══ Input ══
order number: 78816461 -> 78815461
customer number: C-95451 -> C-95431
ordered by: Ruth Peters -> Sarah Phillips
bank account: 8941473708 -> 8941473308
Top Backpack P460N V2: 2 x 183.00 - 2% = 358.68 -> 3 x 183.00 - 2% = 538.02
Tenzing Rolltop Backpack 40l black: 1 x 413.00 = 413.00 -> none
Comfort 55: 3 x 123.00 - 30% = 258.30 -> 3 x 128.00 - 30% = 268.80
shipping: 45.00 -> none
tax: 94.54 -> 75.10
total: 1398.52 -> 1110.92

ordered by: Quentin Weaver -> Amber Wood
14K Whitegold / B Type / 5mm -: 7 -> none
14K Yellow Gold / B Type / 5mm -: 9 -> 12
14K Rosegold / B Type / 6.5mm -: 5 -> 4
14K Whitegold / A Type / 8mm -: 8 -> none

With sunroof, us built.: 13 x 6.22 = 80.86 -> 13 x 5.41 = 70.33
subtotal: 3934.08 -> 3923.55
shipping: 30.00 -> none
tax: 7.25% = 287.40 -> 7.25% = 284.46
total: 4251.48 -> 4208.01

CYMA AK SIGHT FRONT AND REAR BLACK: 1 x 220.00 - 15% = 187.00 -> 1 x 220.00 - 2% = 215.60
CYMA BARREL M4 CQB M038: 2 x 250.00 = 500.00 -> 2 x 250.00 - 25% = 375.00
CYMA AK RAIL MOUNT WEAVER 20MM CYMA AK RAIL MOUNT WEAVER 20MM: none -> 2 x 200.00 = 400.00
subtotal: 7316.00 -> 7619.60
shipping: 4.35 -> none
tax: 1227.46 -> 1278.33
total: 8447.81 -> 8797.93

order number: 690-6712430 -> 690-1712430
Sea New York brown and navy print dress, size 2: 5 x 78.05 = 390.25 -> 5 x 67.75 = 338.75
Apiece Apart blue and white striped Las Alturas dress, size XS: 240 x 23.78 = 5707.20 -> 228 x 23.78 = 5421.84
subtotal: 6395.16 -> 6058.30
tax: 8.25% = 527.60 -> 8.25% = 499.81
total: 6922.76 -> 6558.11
═══
[Exercise description] The lines above that hold the word "Backpack" should be found and copied out.

[Solution for this exercise]
Top Backpack P460N V2: 2 x 183.00 - 2% = 358.68 -> 3 x 183.00 - 2% = 538.02
Tenzing Rolltop Backpack 40l black: 1 x 413.00 = 413.00 -> none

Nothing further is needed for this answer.